Spring之ShutDown Hook死锁现象解读

2023-05-14 08:05:46 死锁 现象 解读

Spring ShutDown Hook死锁现象

偶然出现一次项目异常spring却没有正常停止的情况,最终发现是Spring Shutdown导致的死锁现象。

某个框架里嵌入了类似这样的一段代码

@Component
public class ShutDownHookTest implements ApplicationListener<ContextRefreshedEvent> {
    @Override
    public void onApplicationEvent(ContextRefreshedEvent event) {
        if (onException) {
		    System.out.println("test shutdown hook deadlock");
			System.exit(0);
		}
 
    }
}

它的逻辑就是想要在出现异常后,通过System.exit来确保应用程序退出。

而且没有使用异步事件,是在主线程下跑了System.exit,然后就发现SpringBoot server还是正常运行着的。

而且程序看着好像也没问题,由于我们是dubbo服务化系统,在测试环境上服务还是正常的。

这很明显不符常理,正常来说,System.exit这样的指令是spring能够感知到的,并且会执行shutDown处理的,先来看看Spring 注册ShutdownHook

public abstract class AbstractApplicationContext extends DefaultResourceLoader
		implements ConfigurableApplicationContext {
	@Override
	public void reGISterShutdownHook() {
		if (this.shutdownHook == null) {
			// No shutdown hook registered yet.
			this.shutdownHook = new Thread(SHUTDOWN_HOOK_THREAD_NAME) {
				@Override
				public void run() {
				    //重点在这里获取startupShutdownMonitor的监视器锁
					synchronized (startupShutdownMonitor) {
						doClose();
					}
				}
			};
			Runtime.getRuntime().addShutdownHook(this.shutdownHook);
		}
	}
 
	protected void doClose() {
		// Check whether an actual close attempt is necessary...
		if (this.active.get() && this.closed.compareAndSet(false, true)) {
			if (logger.isDebugEnabled()) {
				logger.debug("Closing " + this);
			}
 
			if (!NativeDetector.inNativeImage()) {
				LiveBeansView.unregisterApplicationContext(this);
			}
 
			try {
				// Publish shutdown event.
				publishEvent(new ContextClosedEvent(this));
			}
			catch (Throwable ex) {
				logger.warn("Exception thrown from ApplicationListener handling ContextClosedEvent", ex);
			}
 
			// Stop all Lifecycle beans, to avoid delays during individual destruction.
			if (this.lifecycleProcessor != null) {
				try {
					this.lifecycleProcessor.onClose();
				}
				catch (Throwable ex) {
					logger.warn("Exception thrown from LifecycleProcessor on context close", ex);
				}
			}
 
			// Destroy all cached singletons in the context's BeanFactory.
			destroyBeans();
 
			// Close the state of this context itself.
			closeBeanFactory();
 
			// Let subclasses do some final clean-up if they wish...
			onClose();
 
			// Reset local application listeners to pre-refresh state.
			if (this.earlyApplicationListeners != null) {
				this.applicationListeners.clear();
				this.applicationListeners.addAll(this.earlyApplicationListeners);
			}
 
			// Switch to inactive.
			this.active.set(false);
		}
	}
}	

也就是说spring新起了一个线程,加入了JVM Shutdown钩子函数。

重点是close前要获取startupShutdownMonitor的对象监视器锁,这个锁看着就很眼熟,Spring在refresh时也会获取这把锁。
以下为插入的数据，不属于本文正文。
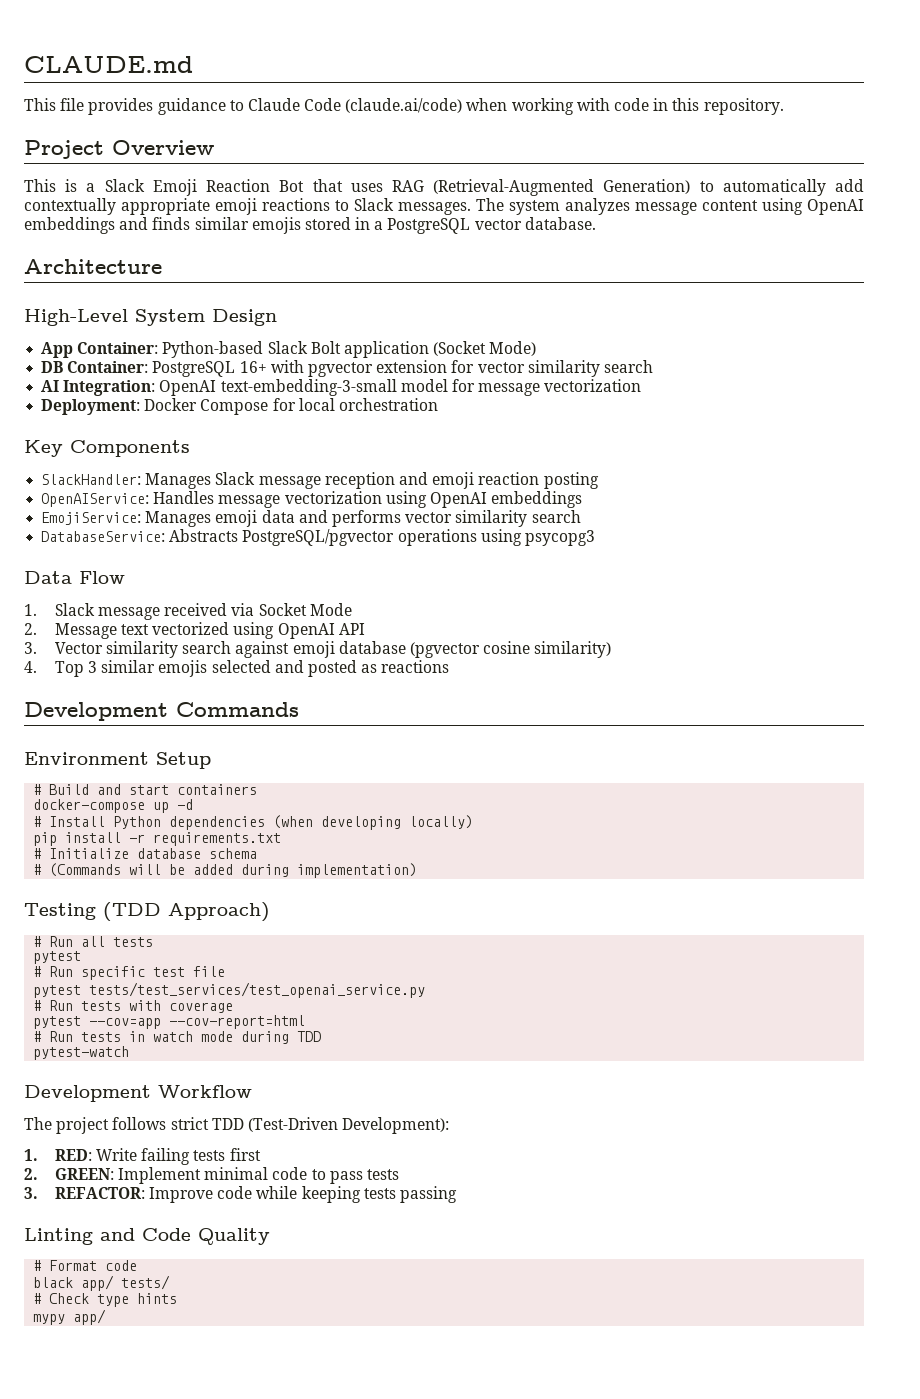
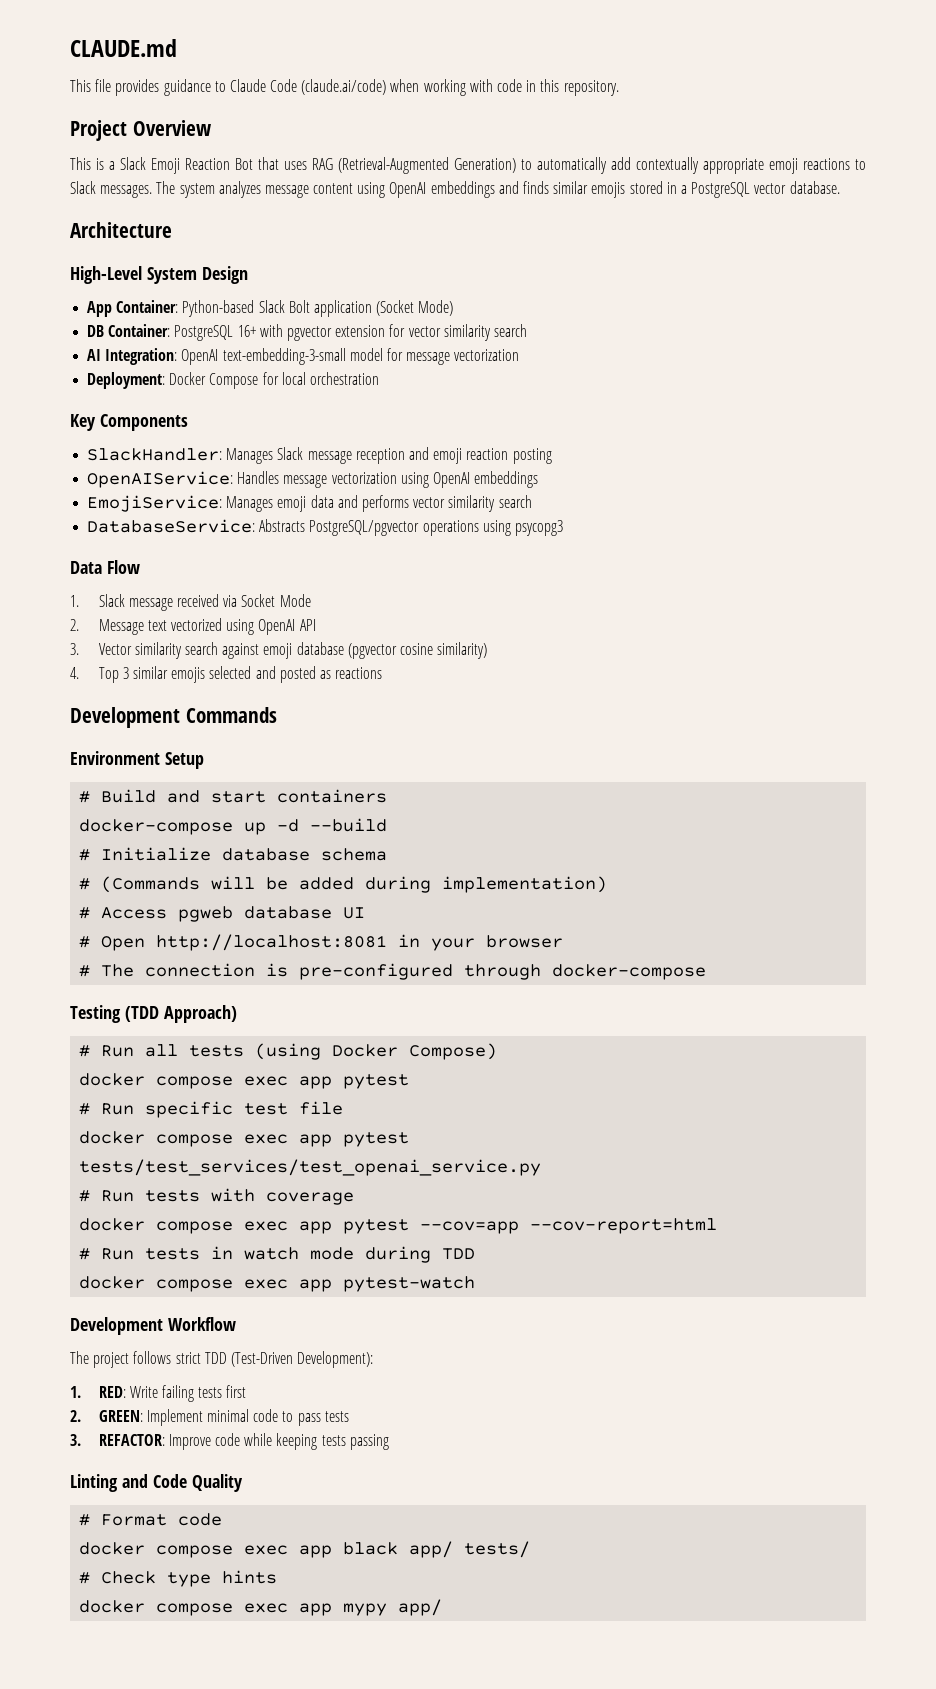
- docker-compose up -d
- # Install Python dependencies (when developing locally)
- pip install -r requirements.txt
+ docker-compose up -d --build
+ # Access pgweb database UI
+ # Open http://localhost:8081 in your browser
+ # The connection is pre-configured through docker-compose
- # Run all tests
- pytest
+ # Run all tests (using Docker Compose)
+ docker compose exec app pytest
- pytest tests/test_services/test_openai_service.py
+ docker compose exec app pytest tests/test_services/test_openai_service.py
- pytest --cov=app --cov-report=html
+ docker compose exec app pytest --cov=app --cov-report=html
- pytest-watch
+ docker compose exec app pytest-watch
- black app/ tests/
+ docker compose exec app black app/ tests/
- mypy app/
+ docker compose exec app mypy app/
public abstract class AbstractApplicationContext extends DefaultResourceLoader
		implements ConfigurableApplicationContext {
 
	@Override
	public void refresh() throws BeansException, IllegalStateException {
		synchronized (this.startupShutdownMonitor) {
			StartupStep contextRefresh = this.applicationStartup.start("spring.context.refresh");
 
			// Prepare this context for refreshing.
			prepareRefresh();
 
			// Tell the subclass to refresh the internal bean factory.
			ConfigurableListableBeanFactory beanFactory = obtainFreshBeanFactory();
 
			// Prepare the bean factory for use in this context.
			prepareBeanFactory(beanFactory);
 
			......
		}
	}
}	

这个时候我们猜想,是获取startupShutdownMonitor死锁了。

jstack打下线程栈看看

 "SprinGContextShutdownHook" #18 prio=5 os_prio=0 tid=0x0000000024e00800 nid=0x407c waiting for monitor entry [0x000000002921f000]
   java.lang.Thread.State: BLOCKED (on object monitor)
        at org.springframework.context.support.AbstractApplicationContext$1.run(AbstractApplicationContext.java:991)
        - waiting to lock <0x00000006c494f430> (a java.lang.Object)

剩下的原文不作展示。